Total size: 12.45 MB

Key benefits of parquet format:

✅ Memory efficient: Data stored on disk, not loaded entirely into RAM
✅ Columnar storage: Optimized for analytical queries and column-based operations
✅ Compressed: Smaller file sizes compared to CSV
✅ Fast queries: Efficient reading of specific columns without loading entire dataset
✅ Compatible: Works with pandas, DuckDB, Apache Arrow, Apache Spark, and other data tools
✅ Type-safe: Preserves data types (no string/number confusion like CSV)

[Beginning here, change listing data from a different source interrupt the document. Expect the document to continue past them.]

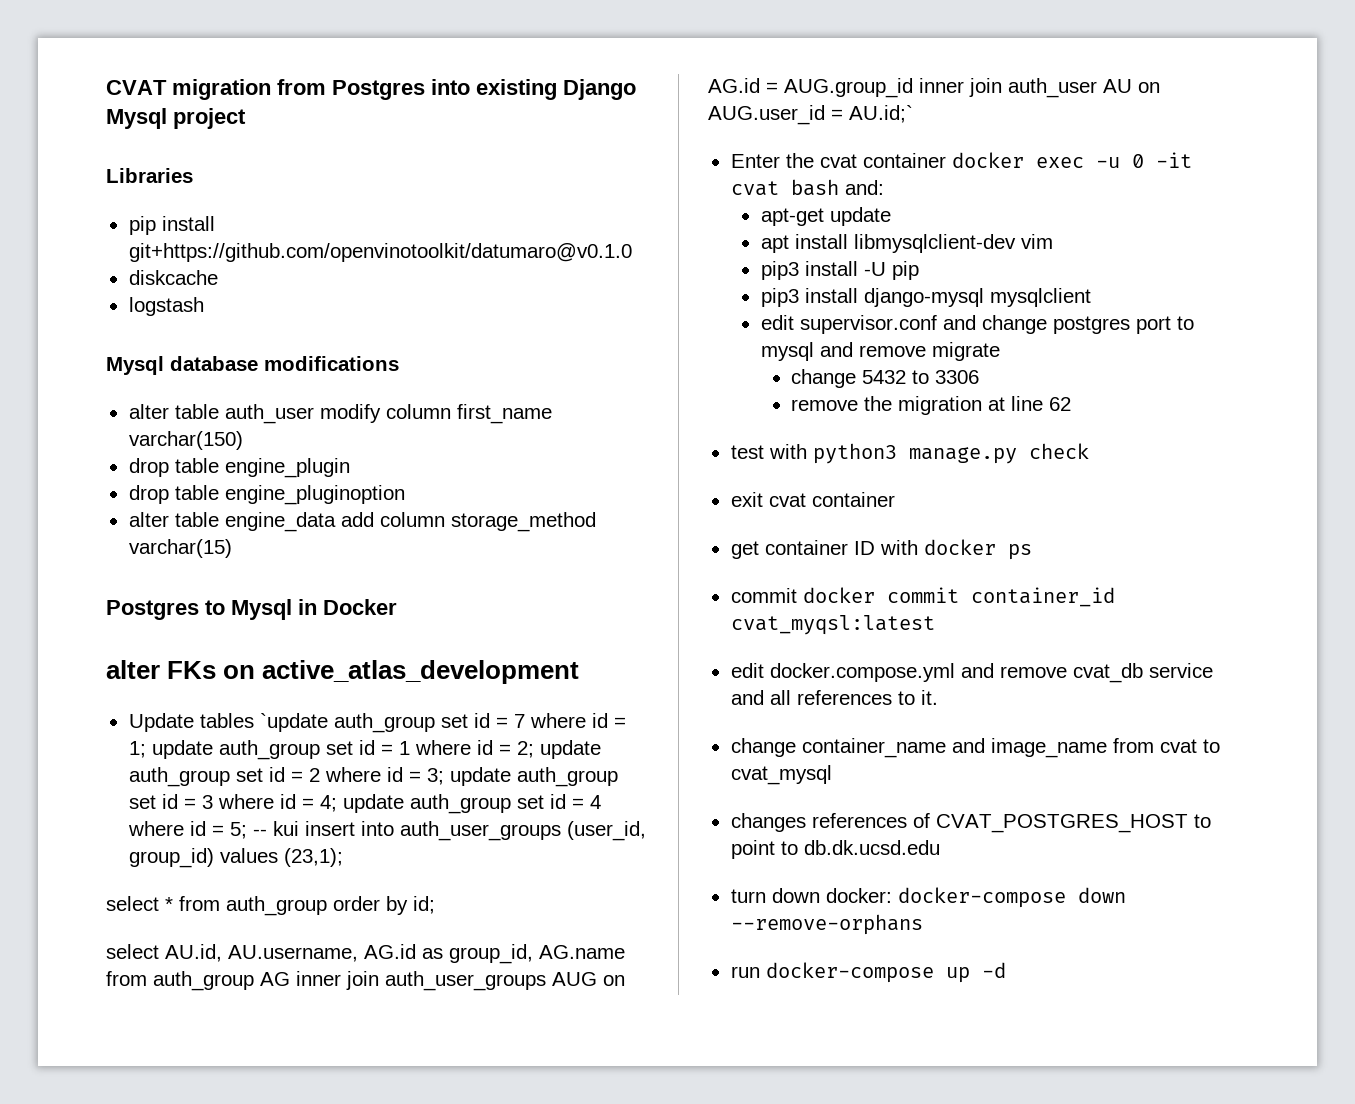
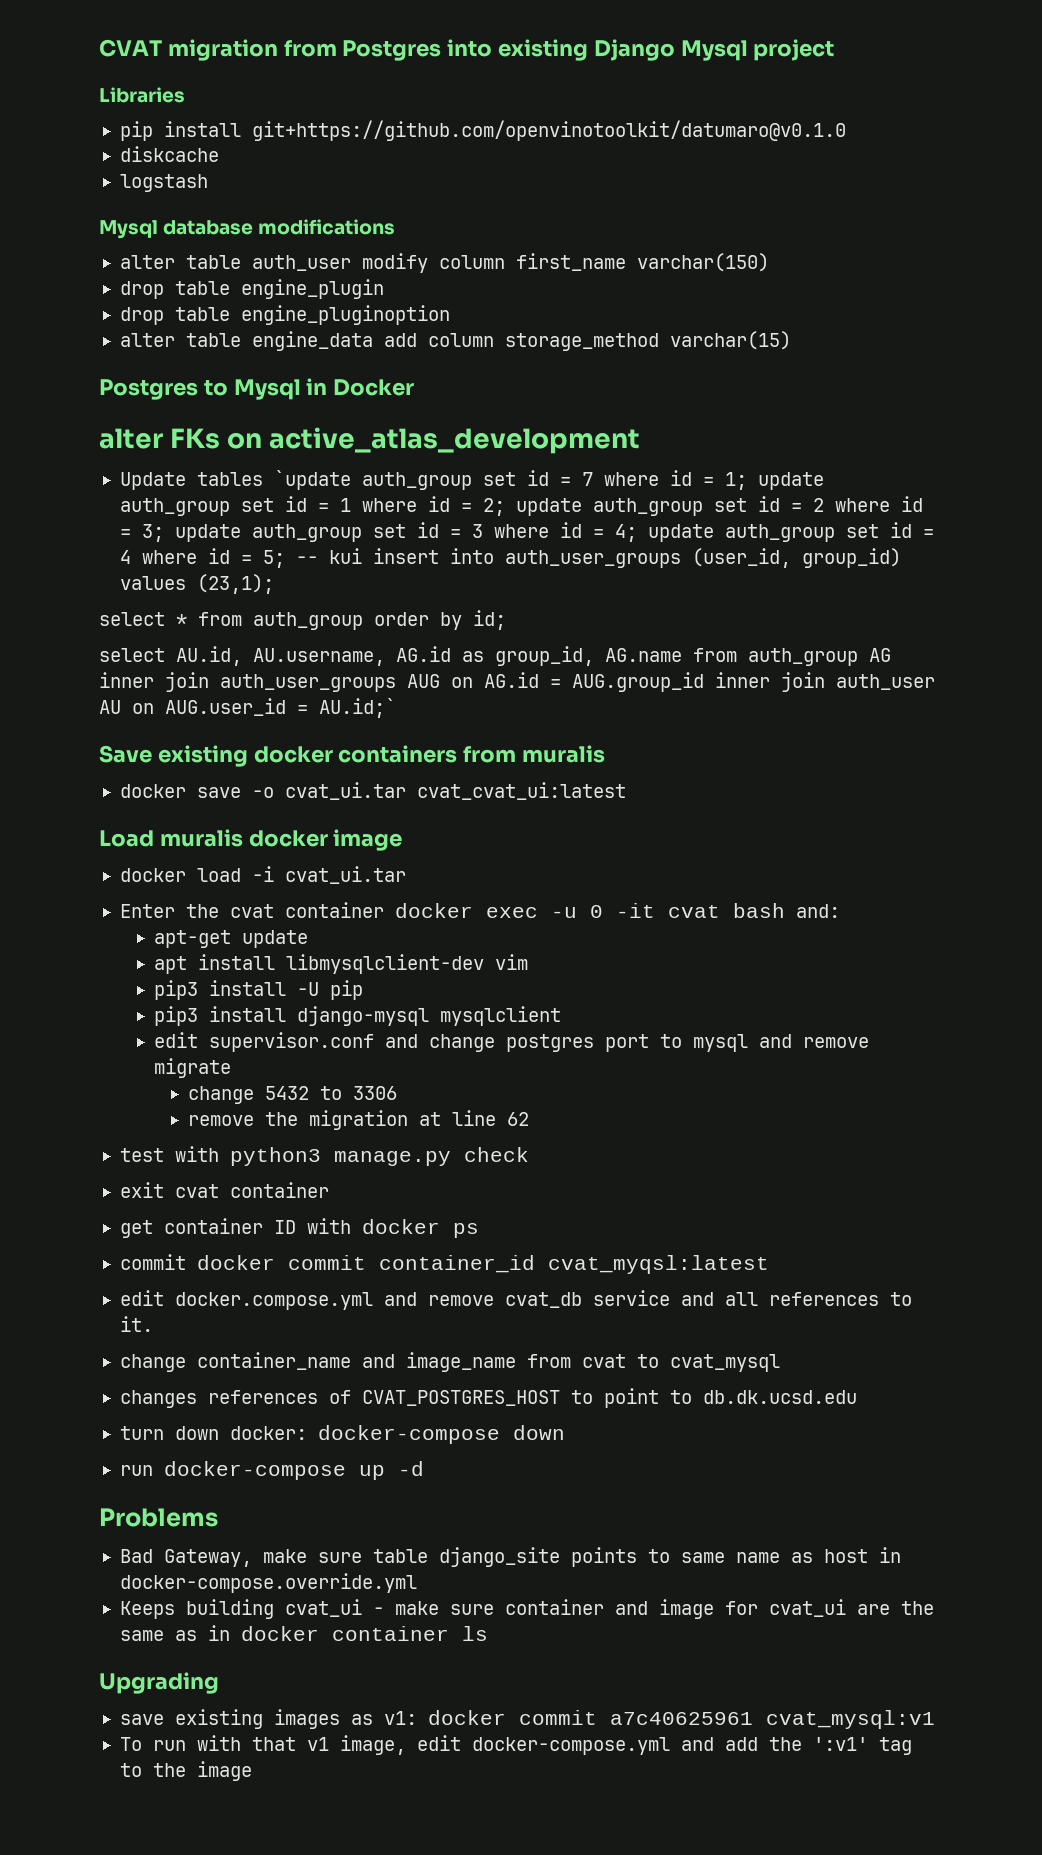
+ Save existing docker containers from muralis
+ docker save -o cvat_ui.tar cvat_cvat_ui:latest
+ Load muralis docker image
+ docker load -i cvat_ui.tar
- turn down docker: docker-compose down --remove-orphans
+ turn down docker: docker-compose down
+ Problems
+ Bad Gateway, make sure table django_site points to same name as host in docker-compose.override.yml
+ Keeps building cvat_ui - make sure container and image for cvat_ui are the same as in docker container ls
+ Upgrading
+ save existing images as v1: docker commit a7c40625961 cvat_mysql:v1
+ To run with that v1 image, edit docker-compose.yml and add the ':v1' tag to the image

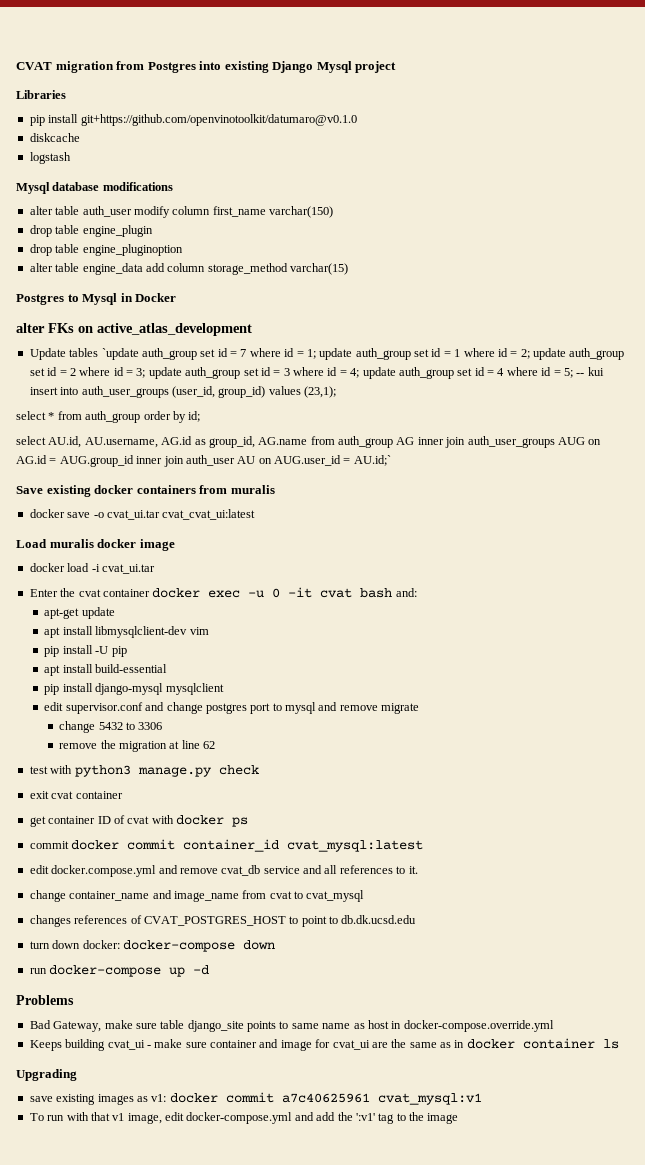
- pip3 install -U pip
+ pip install -U pip
- pip3 install django-mysql mysqlclient
+ apt install build-essential
+ pip install django-mysql mysqlclient
- get container ID with docker ps
+ get container ID of cvat with docker ps
- commit docker commit container_id cvat_myqsl:latest
+ commit docker commit container_id cvat_mysql:latest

When to use parquet format:

Large datasets that might cause memory issues with CSV/JSON
When you need to process data with pandas, DuckDB, or other analytics tools
When disk space is a concern (parquet is more compressed than CSV)
When you want to preserve exact data types and precision

Reading parquet files in Python:

import pandas as pd
import duckdb

# Using pandas
df = pd.read_parquet('molecular_cdms_1.00e+05_2.00e+05_20260128T153000.parquet')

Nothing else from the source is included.